Update to first post:
- Added pseudo representations to solutions
- Added optimizations section
However, there is a thing that makes me wonder:
#include <boost/detail/lightweight_test.hpp>
#include <boost/spirit/home/qi.hpp>
#include <string>
#include "../spirit/test/qi/test.hpp"
int main()
{
using spirit_test::test_attr;
namespace qi = boost::spirit::qi;
{
std::string s = "z";
BOOST_TEST(test_attr("ac", qi::hold[qi::char_("a") >> qi::char_("b")] | qi::char_("a") >> qi::char_("c"), s));
BOOST_TEST_EQ("ac", s);
}
return boost::report_errors();
}
main.cpp(101): test '"ac" == s' failed in function 'int __cdecl main(void)': '000000013FBEAD64' != 'zac'
1 error detected.
Why hold
appends its items? From the documentation I see there was no such intention
It instantiates a new attribute instance for the embedded parser. The value of that attribute instance is copied to the outer attribute if the embedded parser succeeds and it is discarded otherwise.

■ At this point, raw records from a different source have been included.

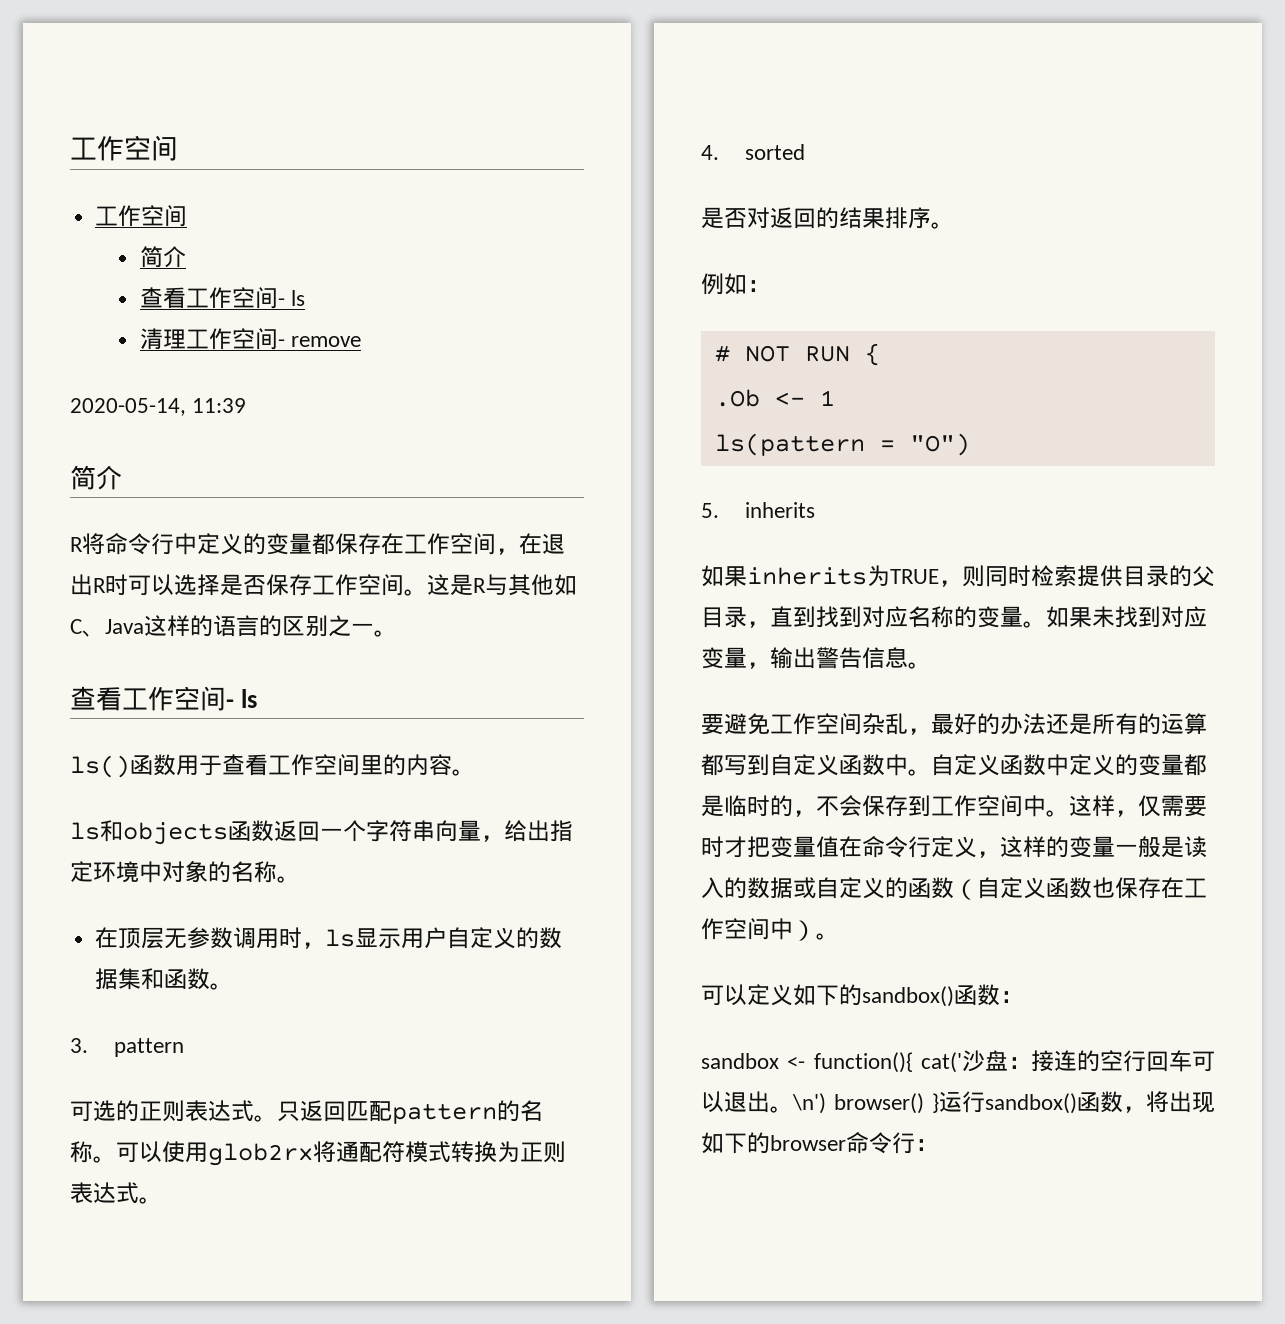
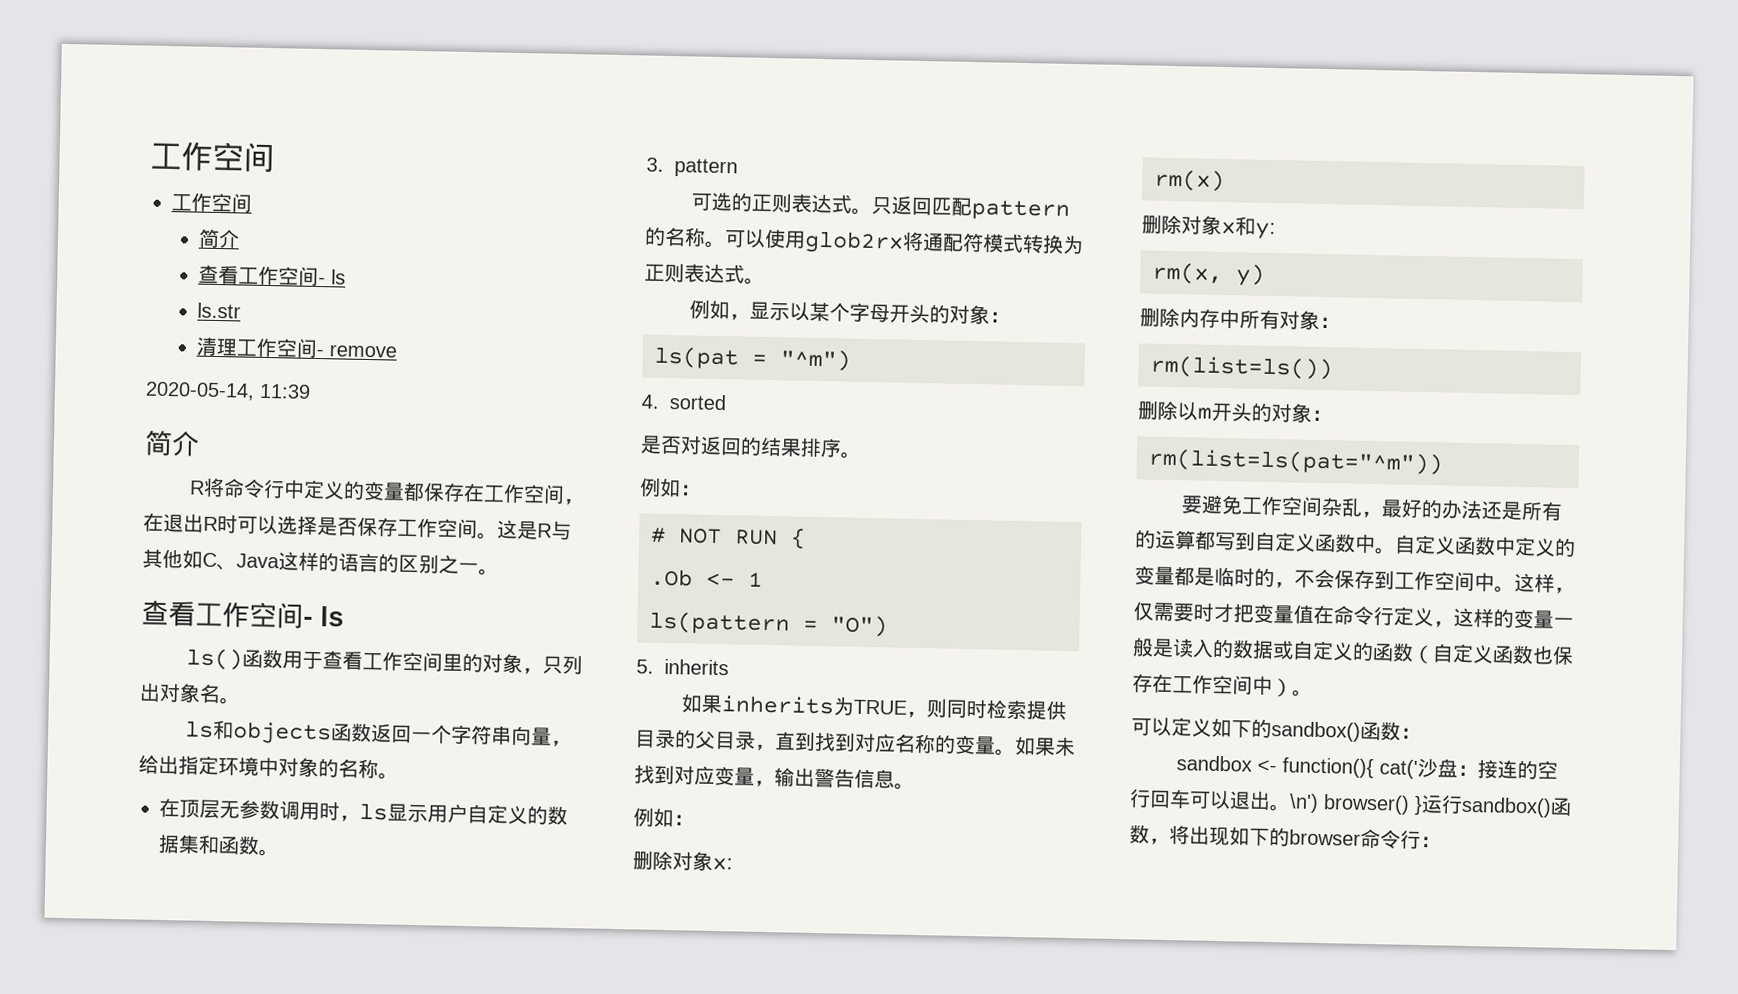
+ ls.str
- ls()函数用于查看工作空间里的内容。
+ ls()函数用于查看工作空间里的对象，只列出对象名。
+ 例如，显示以某个字母开头的对象：
+ ls(pat = "^m")
  如果未找到对应变量，输出警告信息。
+ 例如：
+ 删除对象x:
+ rm(x)
+ 删除对象x和y:
+ rm(x, y)
+ 删除内存中所有对象：
+ rm(list=ls())
+ 删除以m开头的对象：
+ rm(list=ls(pat="^m"))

The code not just instantiates a new attribute
, but make a copy of the current attribute:
https://github.com/boostorg/spirit/blob/9a8cded55355644c749d6511504b59c048d64de3/include/boost/spirit/home/qi/directive/hold.hpp#L61
Well, I have no comments here...
#include <boost/detail/lightweight_test.hpp>
#include <boost/spirit/home/x3.hpp>
#include <string>
#include "../spirit/test/x3/test.hpp"
int main()
{
using spirit_test::test_attr;
namespace x3 = boost::spirit::x3;
{
std::string s = "z";
auto a = x3::rule<struct _a, std::string>{} = x3::char_("a") >> x3::char_("b");
auto b = x3::rule<struct _b, std::string>{} = x3::char_("a") >> x3::char_("c");
BOOST_TEST(test_attr("ac", a | b, s));
BOOST_TEST_EQ("ac", s);
}
return boost::report_errors();
}
main.cpp(145): test '"ac" == s' failed in function 'int __cdecl main(void)': '000000013F487724' != 'zac'
1 error detected.
Is this problem resolved? Based on the fact that all linked issues are closed and the last comment by @Kojoley shows the cleanest implementation in practice (attr copy but clear on failed alternative) I assume everything has been fixed. Correct?
Is this problem resolved? Based on the fact that all linked issues are closed and the last comment by @Kojoley shows the cleanest implementation in practice (attr copy but clear on failed alternative) I assume everything has been fixed. Correct?
No :-( Nothing changed here, Spirit still does not rollback container attributes. Though, I had an idea how to solve it simply and cheaply: introduce a container rollback trait which for a vector-like containers just stores current size and upon a rollback request resizes it to the saved size. The solution adds a new requirement for parsers and semantic actions to not remove elements past the savepoint (or simply to only add elements, never remove) which does not seem like it will break a lot of users, but no one can say for sure.
No :-( Nothing changed here, Spirit still does not rollback container attributes.
Why? Wasn't solution 6 (clear on alternative failure when parsing into a container) the best choice?
The solution adds a new requirement for parsers and semantic actions to not remove elements past the savepoint
IMO semantic actions have no place in X3. The library already offers a mechanism for hooking code into attributes (annotate_on_success
in examples) and by their design, semantic actions are prone to breaking something. The docs already discourage their use in X3.